Take, for instance, Tina's dream, in which her close friend of many years, Marcia, died. Tina was completely unglued about this because she had heard about people having prophetic death dreams. However, as Tina described her life challenges to me, it became apparent to me that she was most likely not dreaming about the literal Marcia, but about an aspect of herself. 

Tina had recently gone through some major changes: she had had a baby, and her husband had taken an executive position that required a great deal of travel. She saw herself as a very strong, independent woman, and was not at all prepared for the exhaustion and vulnerability she experienced as a stay-at-home mom whose partner was often unavailable. Though Tina and Marcia generally had an egalitarian friendship, and Tina felt supported by Marcia, Tina generally saw her friend as a "little sib" someone who was more in need of care than herself. Given her recent life overhaul, and her perception of Marcia, it made perfect sense to me that Tina would have a dream in which Marcia perished. 

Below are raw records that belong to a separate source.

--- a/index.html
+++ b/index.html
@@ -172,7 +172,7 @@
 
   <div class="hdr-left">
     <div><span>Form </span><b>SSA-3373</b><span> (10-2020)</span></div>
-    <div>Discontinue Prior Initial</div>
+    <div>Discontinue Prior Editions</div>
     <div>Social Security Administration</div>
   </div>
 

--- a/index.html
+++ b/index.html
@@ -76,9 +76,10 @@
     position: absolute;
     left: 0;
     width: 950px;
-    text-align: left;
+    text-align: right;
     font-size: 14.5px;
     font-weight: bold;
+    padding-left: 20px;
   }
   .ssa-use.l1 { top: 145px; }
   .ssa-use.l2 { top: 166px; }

Tina's circumstances presented some serious obstacles to getting her own need for nurturing met: Her new baby was utterly dependent on her, and her primary support person, her husband, was frequently out of town. Was she even allowed to have needs? Tina was too scared to consciously ask the question. So her unconscious took over and gave her the image of Marcia—the "little sib" friend—to help her understand her experience. She felt, deep down, that her need to be nurtured and taken care of would simply have to die, and that idea is what truly terrified her. When she realized this, she took steps to tend to herself: She asked her husband to call a sitter so they could plan an actual date; she let her friends, including Marcia, know that she would be phoning them more often (in between feedings and diaper changes); and she bought a journal so that she could jot down a line or two about her feelings while the baby was sleeping.

What if the death dream isn't about a friend or lover, but about you? Sometimes we dream of our own death to shock ourselves into facing our mortality, or because some piece of our psyche that is essential to our emotional survival is suffocating in our present way of life.

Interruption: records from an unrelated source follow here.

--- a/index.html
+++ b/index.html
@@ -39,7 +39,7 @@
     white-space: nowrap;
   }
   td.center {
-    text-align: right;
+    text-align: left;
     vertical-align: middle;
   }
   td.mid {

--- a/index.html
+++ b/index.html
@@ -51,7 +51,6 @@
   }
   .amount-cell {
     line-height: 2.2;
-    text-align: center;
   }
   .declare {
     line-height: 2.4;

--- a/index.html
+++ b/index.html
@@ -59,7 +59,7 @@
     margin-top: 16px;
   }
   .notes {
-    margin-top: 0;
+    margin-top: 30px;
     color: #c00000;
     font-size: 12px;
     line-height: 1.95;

The late Marie-Louise von Franz, Jung's protégé, addressed this in a conversation with the Jungian analyst and author Fraser Boa (also deceased) in Boa's book, The Way of the Dream: Conversations on Jungian Dream Interpretation with Marie-Louise von Franz (Shambhala, 1994). Boa asked von Franz, "Are there dreams that announce death, that say a person is actually going to die?" Von Franz wisely replied, "Well, I would say that until they are actually dead, you are never quite sure." She continued with this account of a client's experience:

"A woman consulted me once who had cancer, metastases all over the body. She had shocking death dreams. She dreamt that her watch had stopped. She brought it to the watchmaker, and he said it couldn't be repaired. She dreamt her favorite tree was felled in the garden. I didn't even have to interpret the dreams for her. She said sadly, 'That clearly tells the outcome of my illness.' The doctors told her in the usual way, 'You will get better. You will be all right.' But she was sure she was dying, and that terrible shock made her pull up her socks and face her problems. She had a problem she hadn't faced, and I can only say she's still alive after fifteen years. She had death dreams to give her a death shock. She could have died, and she could have not died. Out of shock, she chose to live. 

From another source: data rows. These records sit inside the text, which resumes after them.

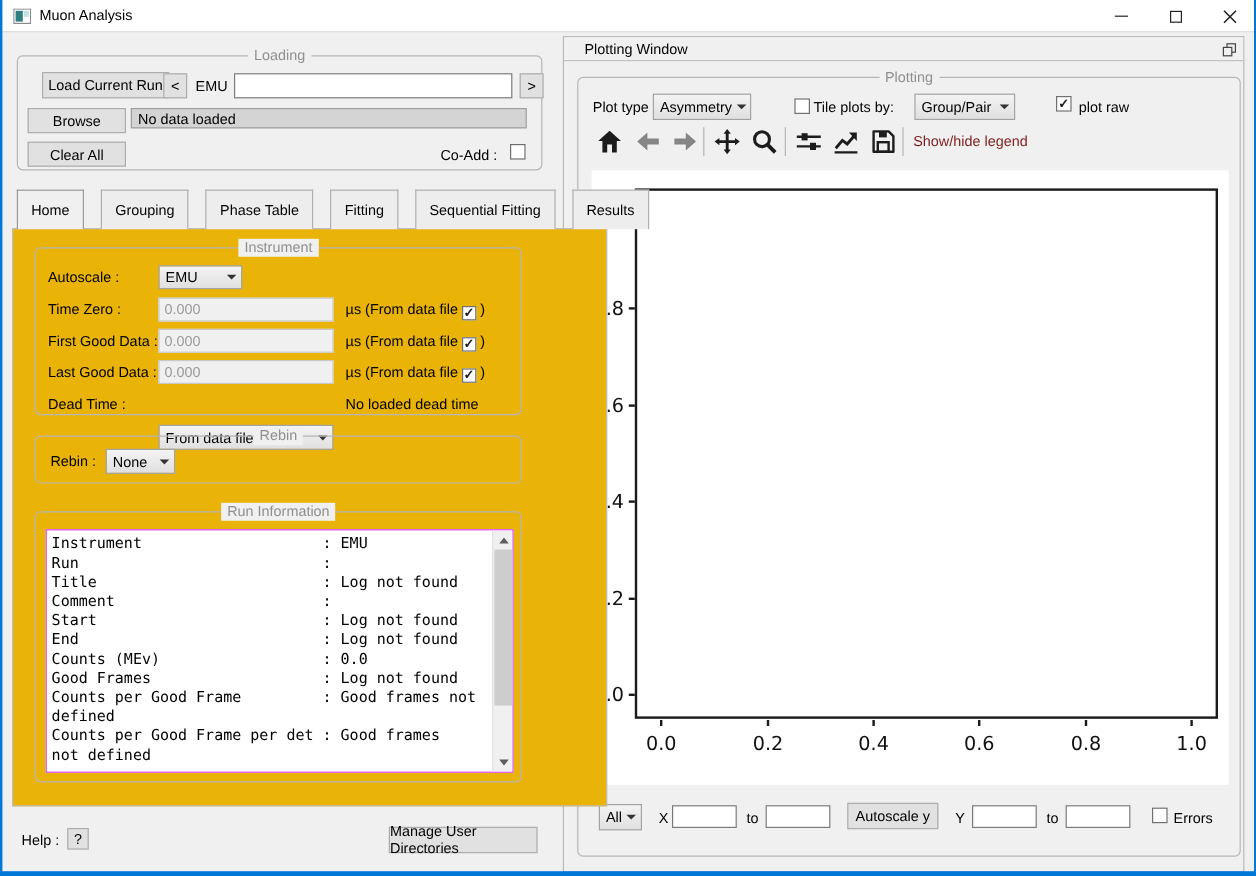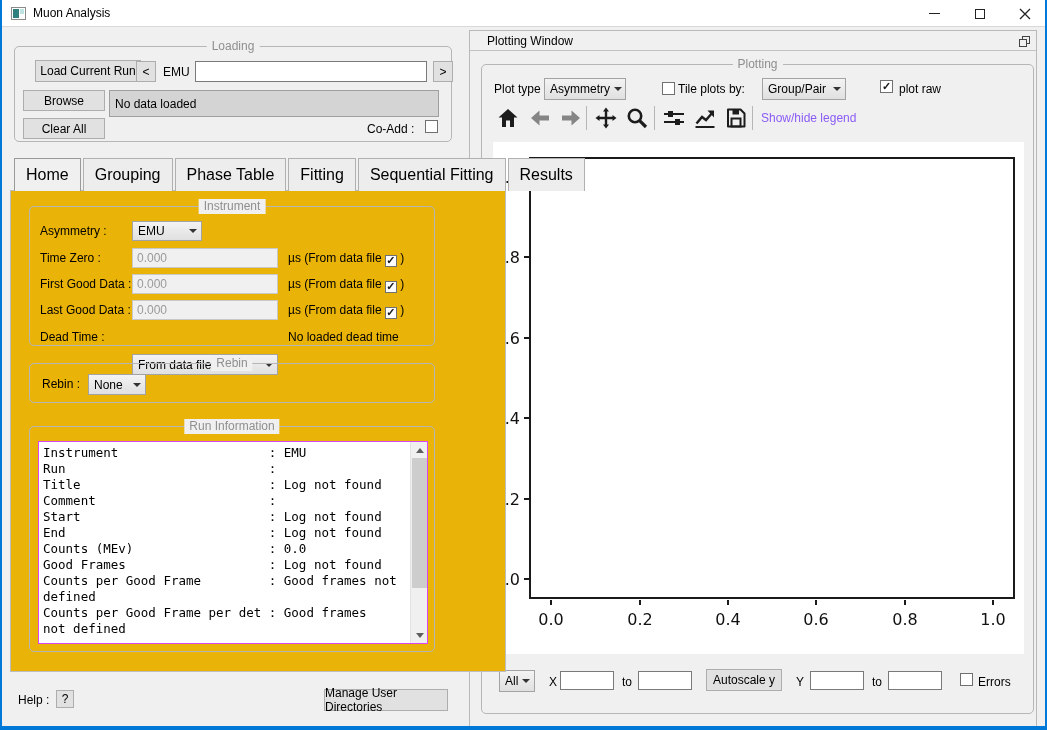--- a/index.html
+++ b/index.html
@@ -107,7 +107,7 @@
     <input class="field" style="left: 180px; top: 14px; width: 232px; height: 21px;" value="">
     <div class="btn" style="left:418px;top:14px;width:20px;height:21px;">&gt;</div>
     <div class="btn" style="left:8px;top:43px;width:82px;height:21px;">Browse</div>
-    <div class="readonly-box" style="left:94px;top:43px;width:330px;height:27px;text-align:center;">No data loaded</div>
+    <div class="readonly-box" style="left:94px;top:43px;width:330px;height:17px;text-align:center;">No data loaded</div>
     <div class="btn" style="left:8px;top:71px;width:82px;height:21px;">Clear All</div>
     <span class="txt" style="left:352px;top:75px;">Co-Add :</span>
     <span class="cb abs" style="left:410px;top:73px;"></span>

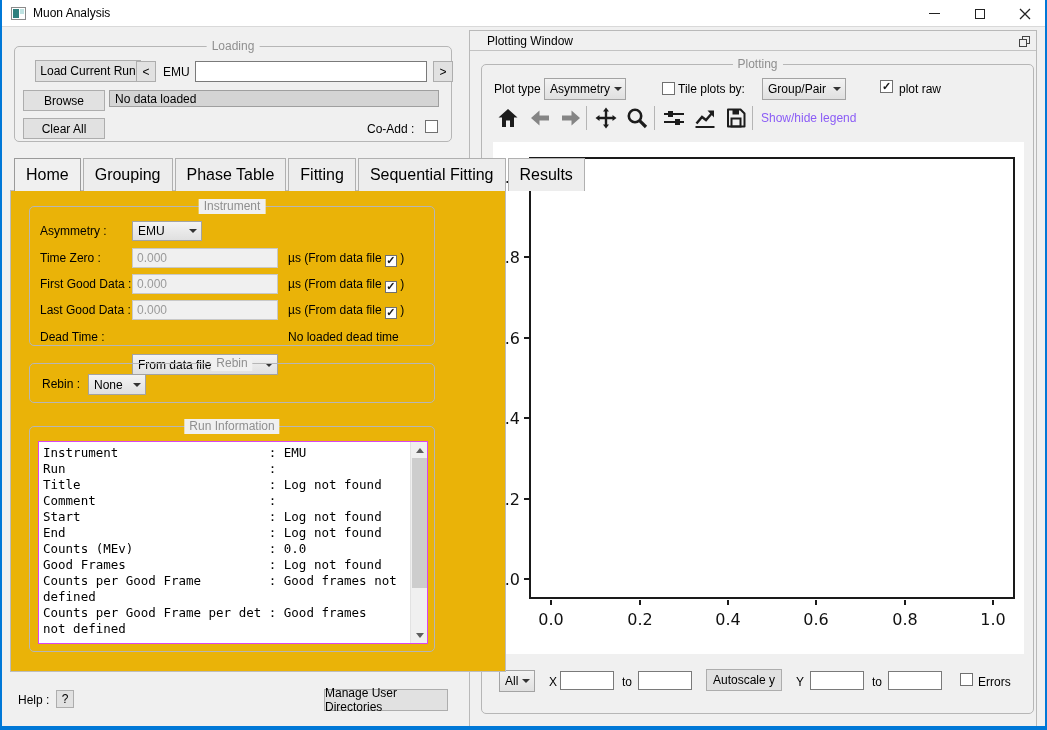--- a/index.html
+++ b/index.html
@@ -68,7 +68,7 @@
   .xtick-mark { position:absolute; width:2px; height:5px; background:#1a1a1a; transform:translateX(-50%); }
   .ytick-mark { position:absolute; width:5px; height:2px; background:#1a1a1a; transform:translateY(-50%); }
 
-  .legend-btn { position:absolute; font-size:12px; color:#8b5cf6; white-space:nowrap; }
+  .legend-btn { position:absolute; font-size:12px; color:#7f1d1d; white-space:nowrap; }
 </style>
 </head>
 <body>

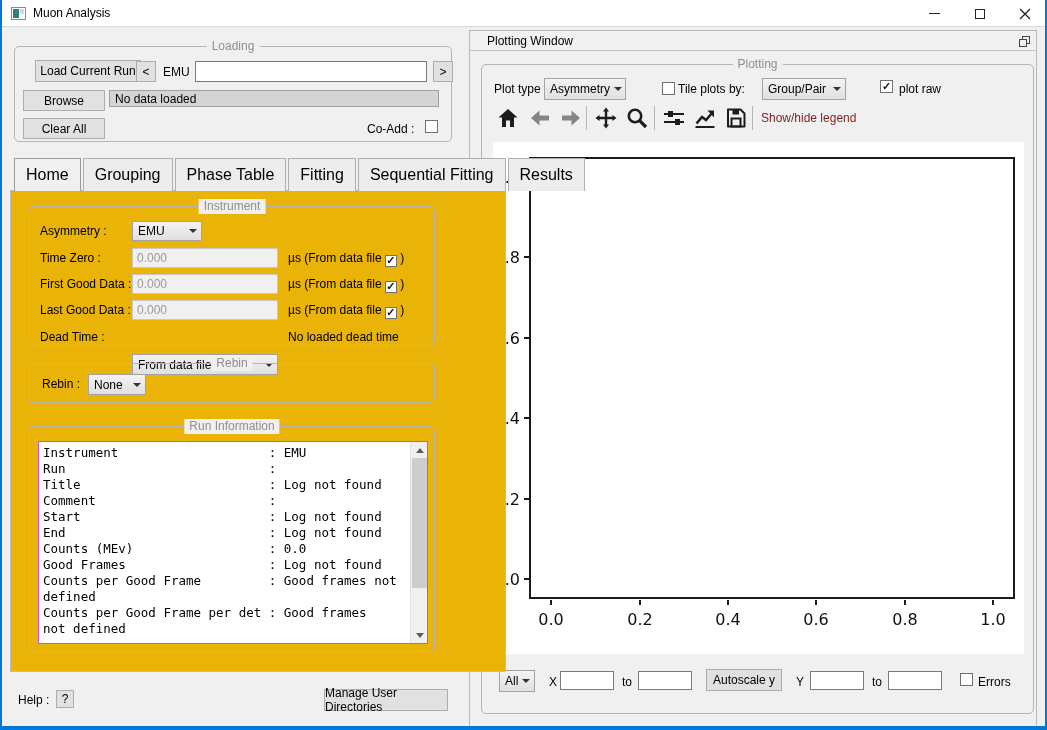--- a/index.html
+++ b/index.html
@@ -37,7 +37,7 @@
 
   
   .tabbar { position:absolute; left:14px; top:167px; height:24px; display:flex; align-items:flex-end; z-index:3; }
-  .tab { border:1px solid #b0b0b0; border-bottom:none; background:#ededed; height:20px; display:flex; align-items:center; padding:16px 11px; margin-right:2px; font-size:16px; }
+  .tab { border:1px solid #b0b0b0; border-bottom:none; background:#ededed; height:20px; display:flex; align-items:center; padding:16px 11px; margin-right:14px; font-size:12px; }
   .tab.active { background:#f0f0f0; height:24px; border-color:#9a9a9a; position:relative; z-index:4; }
   .tab-pane { position:absolute; left:10px; top:190px; width:496px; height:482px; border:1px solid #bdbdbd; background:#eab308; z-index:2; }
 

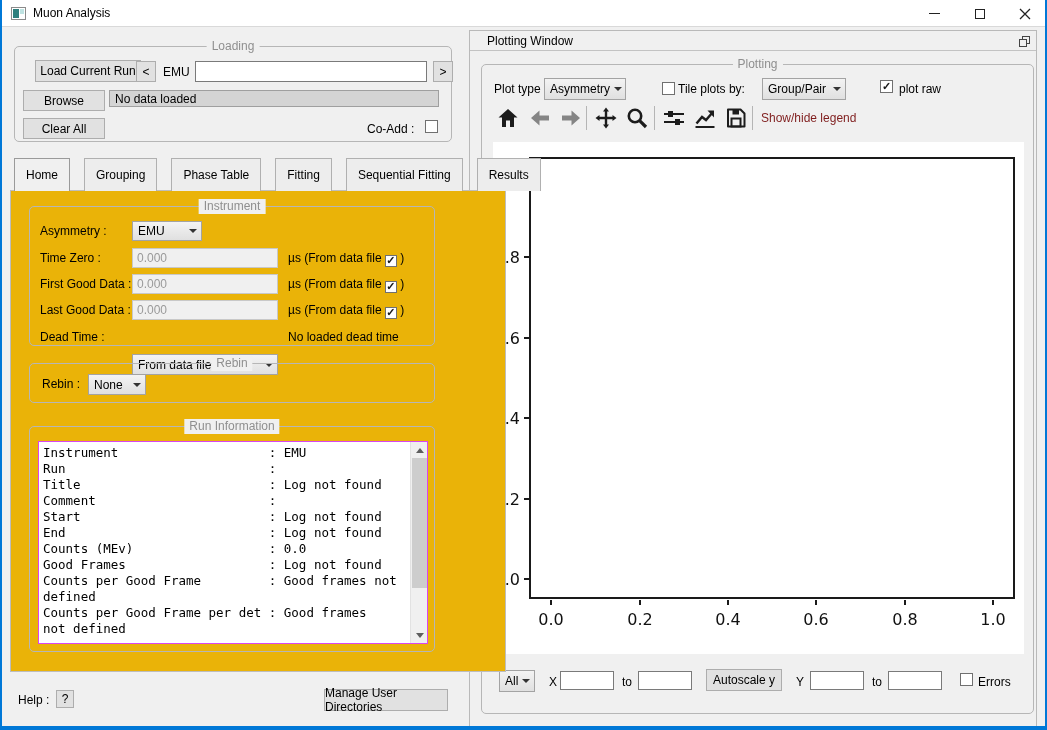--- a/index.html
+++ b/index.html
@@ -127,7 +127,7 @@
     <div class="groupbox" style="left:18px;top:15px;width:406px;height:140px;">
       <span class="gb-label">Instrument</span>
 
-      <span class="txt" style="left:10px;top:17px;">Asymmetry :</span>
+      <span class="txt" style="left:10px;top:17px;">Autoscale :</span>
       <div class="combo" style="left:102px;top:14px;width:70px;height:20px;">
         <span>EMU</span>
         <span class="arrow">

"After that experience I would say that even if people have death dreams, it might only mean that they should face death. It doesn't mean that death will actually happen but that they must come to a naked confrontation with the fact that their life might come to an end."

Sometimes the life-threatening issue that needs to be confronted isn't cancer, but blocked creativity. A friend of mine awoke from an odd dream about a murderous mad scientist with a horrible feeling that she did not have much longer to live. She had recently turned 50, and had been mulling over various aspects of her life with which she felt dissatisfied, in particular her career in advertising. The sudden, visceral feeling that she only had a very limited time on the planet catapulted her into taking the leap of applying to graduate school to get her master's in education. She had always wanted to be a teacher, and had been holding herself back because of her age. Her death dream gave her the impetus to charge after her life dream. And the rush of energy she felt after she applied to school told her that she was absolutely making the right decision. 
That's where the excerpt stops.